6 Things To Avoid While Waiting For A Mortgage Approval

by Rob Kosberg

When buying a home, there are two stages in the home loan approval process.Stage 1 starts when a homebuyer submits a mortgage application to his loan officer for a pre-approval.

Preapproval is an initial home mortgage approval. When this is requested, It indicates that the loan is likely to be approved for a predetermined down payment and purchase price.

This preliminary approval will not matter once the application goes to review for the actual mortgage loan. Stage 1 ends when the “underwriter”, not the loan officer becomes involved.

It is the job of the “underwriter” to make sure that the buyer can meet the lending criteria of the banking institution. He does this by reviewing the buyer’s credit, assets, income, job history and other factors. This is Stage 2.

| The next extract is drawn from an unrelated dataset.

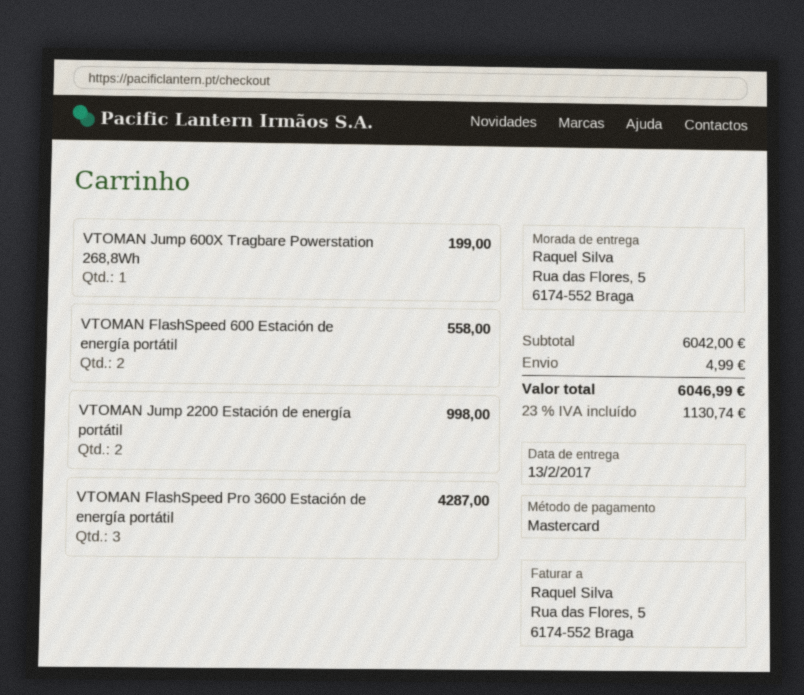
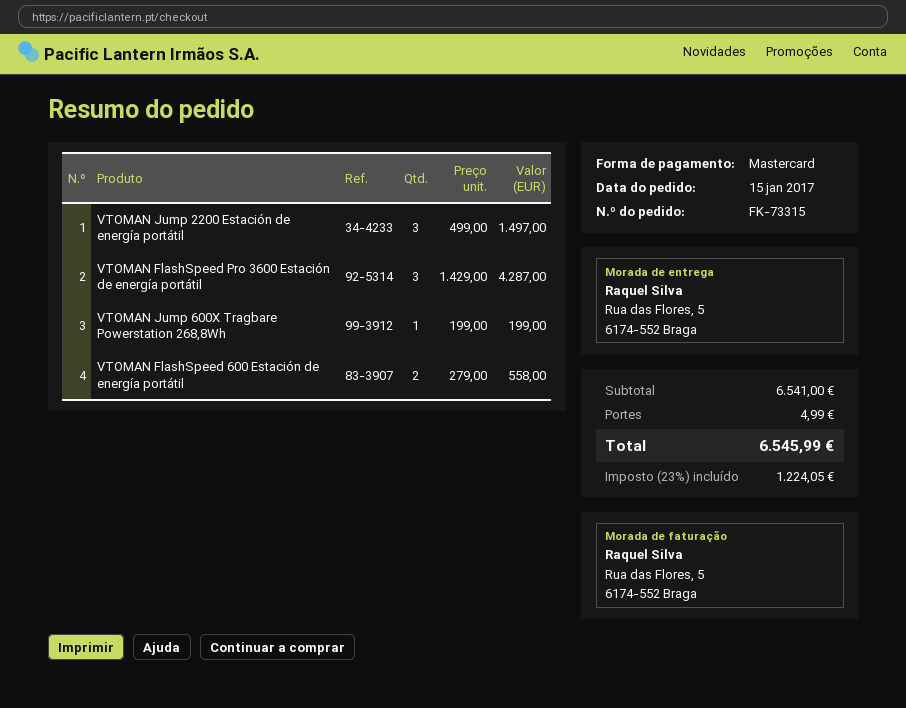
VTOMAN Jump 2200 Estación de energía portátil: 2 for 998.00 -> 3 for 1497.00
subtotal: 6042.00 -> 6541.00
tax: 23% = 1130.74 -> 23% = 1224.05
total: 6046.99 -> 6545.99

This procedure should be a formality if the Stage 1 loan officer did an appropriate job. Usually this stage moves along as anticipated. However, sometimes the buyer changes his loan “risk” without intending to do this, but affecting the mortgage approval. The buyer doesn’t mean to decrease his loan probability, it “happens.”

It is important for the buyer to maintain a consistent “risk profile”. The following is the “DO NOT DO” list of 6 activities for a buyer to avoid during the period between Stage 1 and Stage 2 of the mortgage loan process:

1. Don’t buy a new car (or take on a larger lease payment) 2. Don’t quit your job or change industries (and certainly don’t switch to a heavily commissioned role) 3. Don’t transfer large sums of money into or out from your bank accounts (and remember that “large” is relative) 4. Don’t miss a payment to a creditor (even if you don’t think you owe it) 5. Don’t open a new credit card (even if you’re getting 10% off your new bedding) 6. Don’t accept a cash gift without talking to your loan officer first (because there’s rules on how to accept them)

There may be some other “don’ts” but this is a good starter list. It may not be possible to avoid some errors. Talk to your loan officer if you have to break a “rule.” You need to have professional guidance during this process because There are a lot of “snafus” possible during the process.